3D Walkthrough by Shuang Zheng
The whole walkthrough journey provides participants an interaction with different types, sizes, positions, and angles of mirrors to build up an immersive world of mirrors. It is composed of three different experiences:
Starting from the hallway with a series of normal (opaque) and interactive (translucent) mirrors in regular and irregular sequences, this walkthrough demonstrates a sense of brokenness and interaction with the entire exhibition space. These normal mirrors are presented in different angles and positions, while in the upright interactive translucent mirrors projections randomly appear. The reflections in the mirrors with different positions vary from face to bodies as participants walk through.

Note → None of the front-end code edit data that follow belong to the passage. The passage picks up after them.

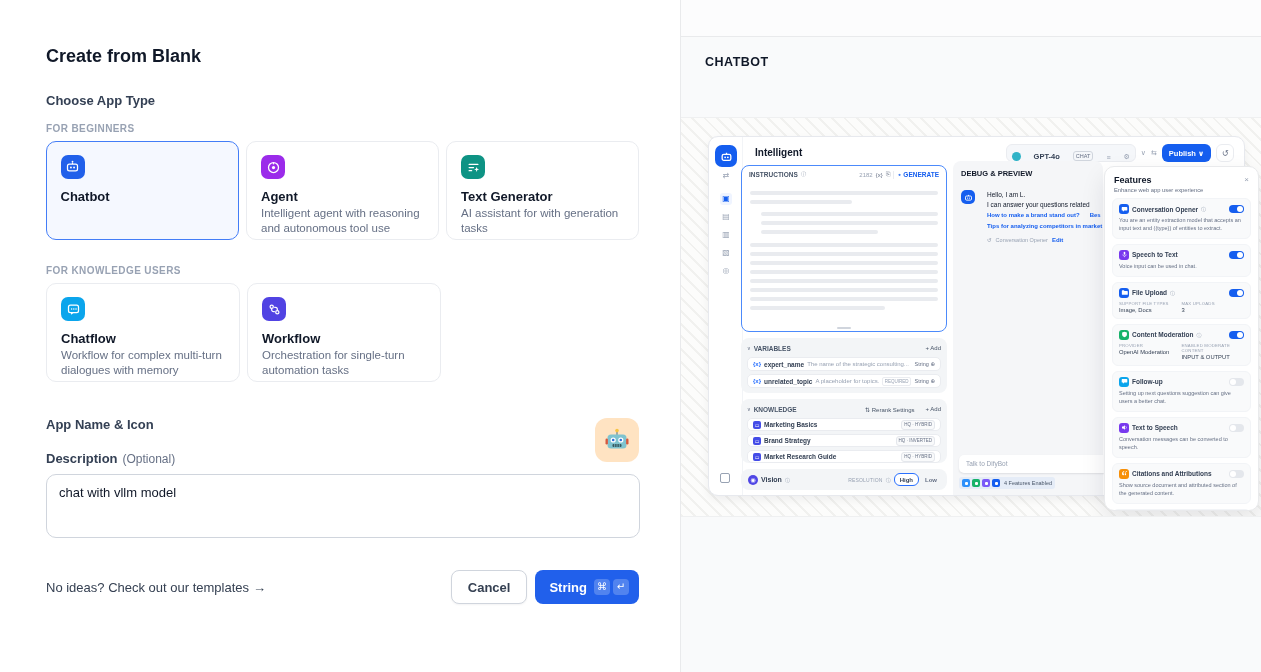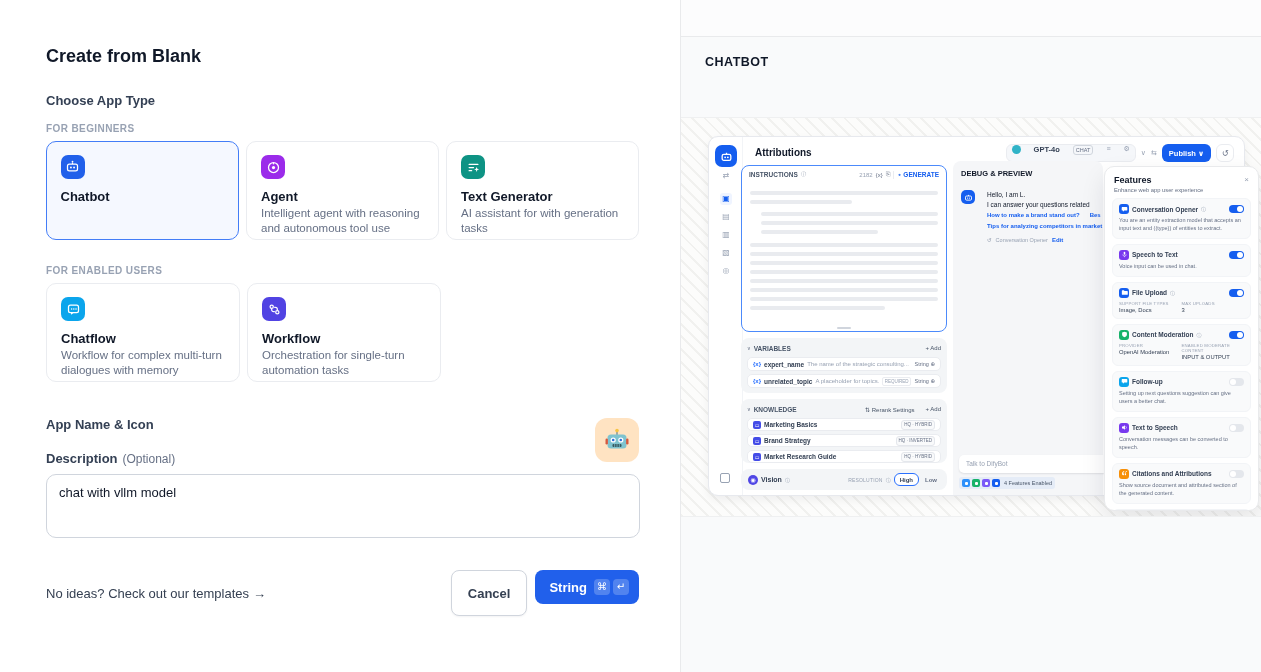"Attributions" div.pv-title { text: Attributions -> Intelligent }
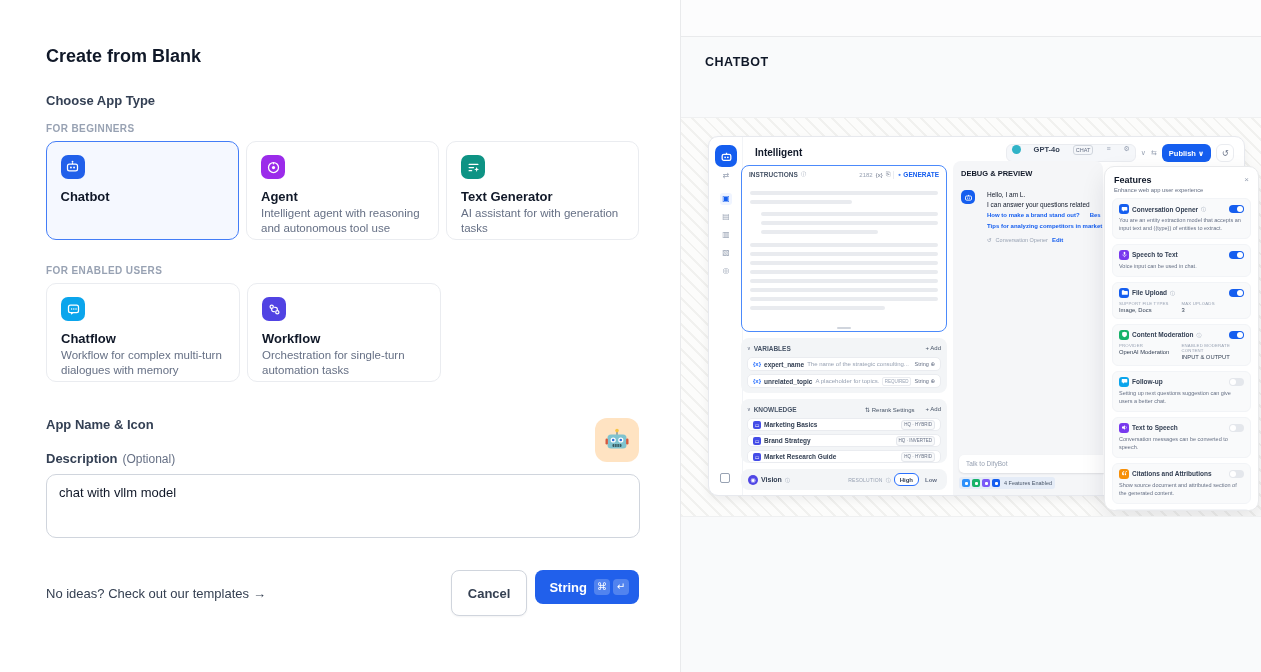"GPT-4o" .model-pill { align-items: flex-start -> flex-end }
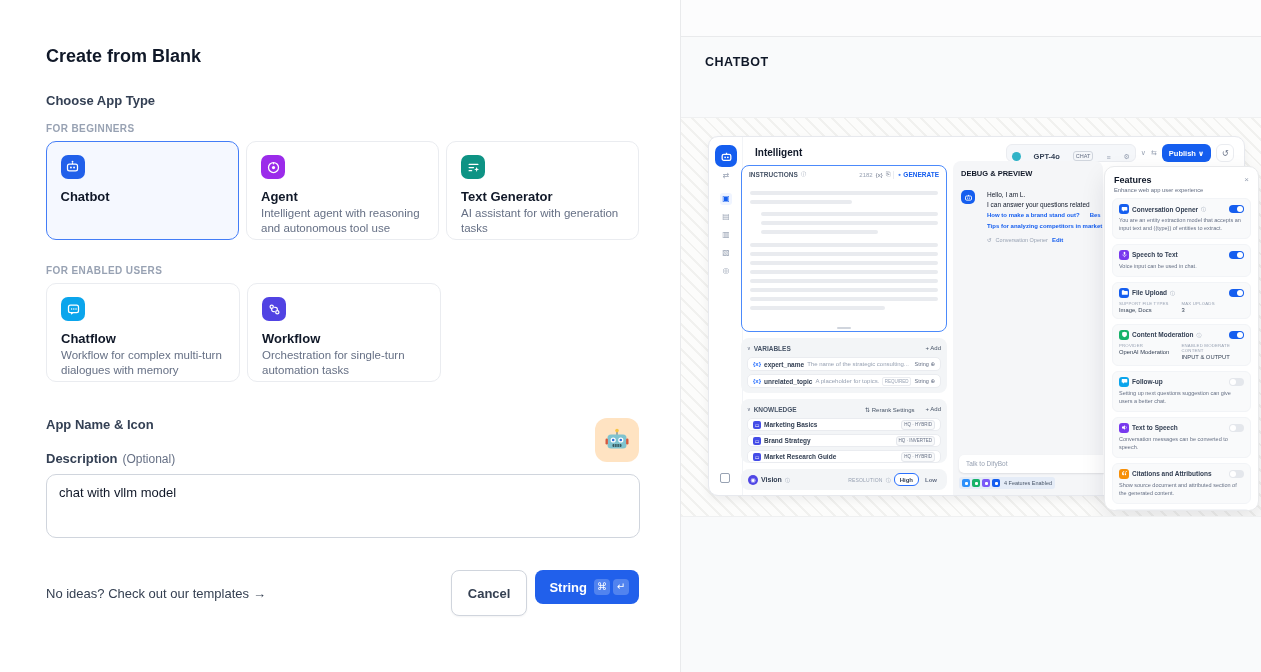"FOR ENABLED USERS" div.group-label { text: ENABLED -> KNOWLEDGE }
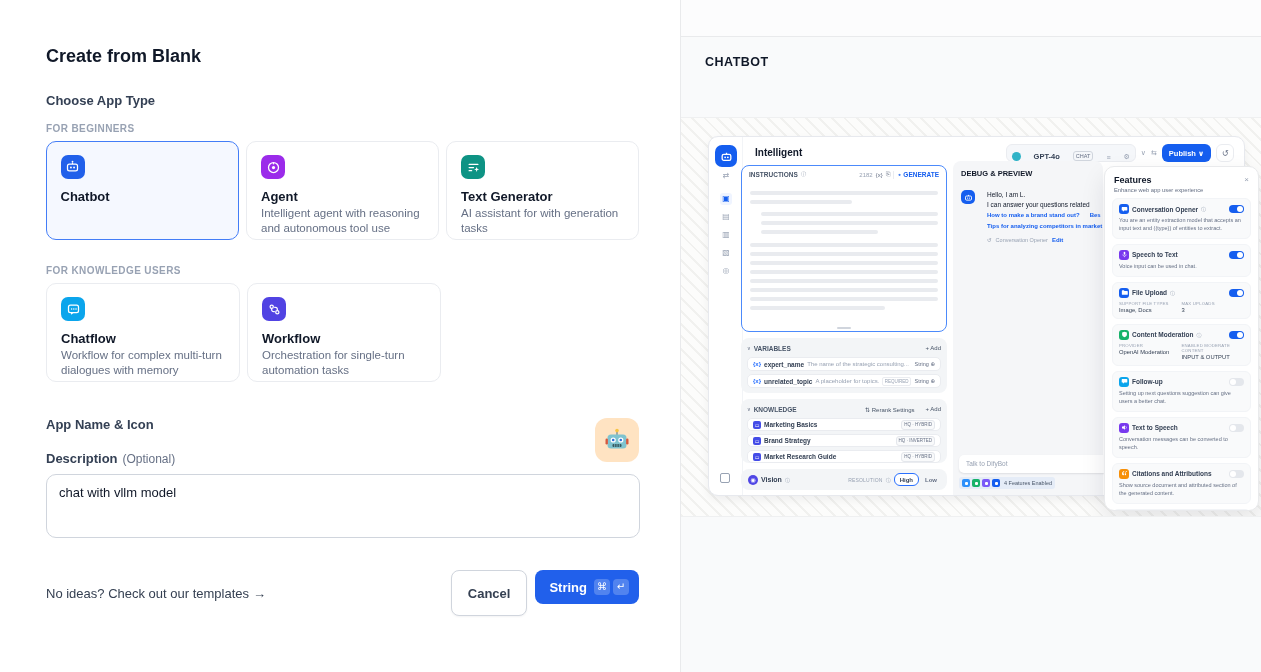"Cancel" .btn-cancel { height: 46px -> 34px }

arrive in a kaleidoscopic world in the shape of a hexagon, which includes full walls of upright translucent mirrors and distorted opaque mirrors. With the infinite reflections of human bodies and light bulbs, they might enjoy the beauty and ask “Who is the most beautiful person in this world?” If they receive an undesirable answer, they might be confused by these infinite, repeated, and symmetrical but asymmetrical reflections and find a real door to get out this ‘sad’ space. Once they found a way out, they would discover peaceful videos of lily ponds and flowers and ferns on a hill projected behind the translucent mirror to end their journey.
The Mirrored Warrior
Technologies embedded in interactive mirrors have been shown to be controversial. Face tracking and facial recognition software have been found to have built in biases with difficulties detecting our different types of bodies, mobility and movement, skin colour, hair and body shape [1, 3]. This raises ethical questions, particularly when these technologies are used as a tool for security, policing and health, in particular for people marginalised by society for their race, gender, physical and mental abilities.
Historically the concept of the mirrored self has also been shown to be gendered and influenced by the contexts and cultures of where we encounter our mirrored selves. In the past wealthy European women were seen to substitute mirrors for the ‘male gaze’, providing an element of agency and a sense of a secret self over the expectations of how they should look and behave in public. Whilst wealthy European men’s relationships with their mirrored self tended towards seeing mirrors as a way to reflect status, using the mirror as a tool to extend vision (for instance, attached to a gun), and for diagnosing injury, ill health and closeness to death – particularly when hand mirrors were taken onto a battlefield [15].
Mirrors can be seen as a tool of liberation. People from all backgrounds were able to interact with mirrors as ‘items that could be used without having to be touched and used more widely than just by their owners’. This was particularly relevant to African Americans in slavery providing an opportunity to come to know their mirror selves without intervention [15]. This unique ability for a mirror to reflect without judgement whatever is in front of it, becomes a tool of empowerment and revelation.
When the mirror starts to capture data with ‘expert intervention’, require touch for touch screen interactions, use face recognition that may hold biases and judgements (as diagnosis or for behaviour nudging) will this turn the freedom of the mirror space of into a new space of control?
Mirrors have more recently been used as shields by protestors in Ukraine [4] and by the American First Nation water protectors [14] as a way to reflect back the actions of military and security attempting to stop peaceful protests.
The Mirrored Warrior is a wearable interactive mirror designed for environmental protectors to reflect the environment around the person. The interactive mirror at the front provides a way for the wearer to capture, visualise and interpret their own environmental and bio data, taking some control over their interactions with the world.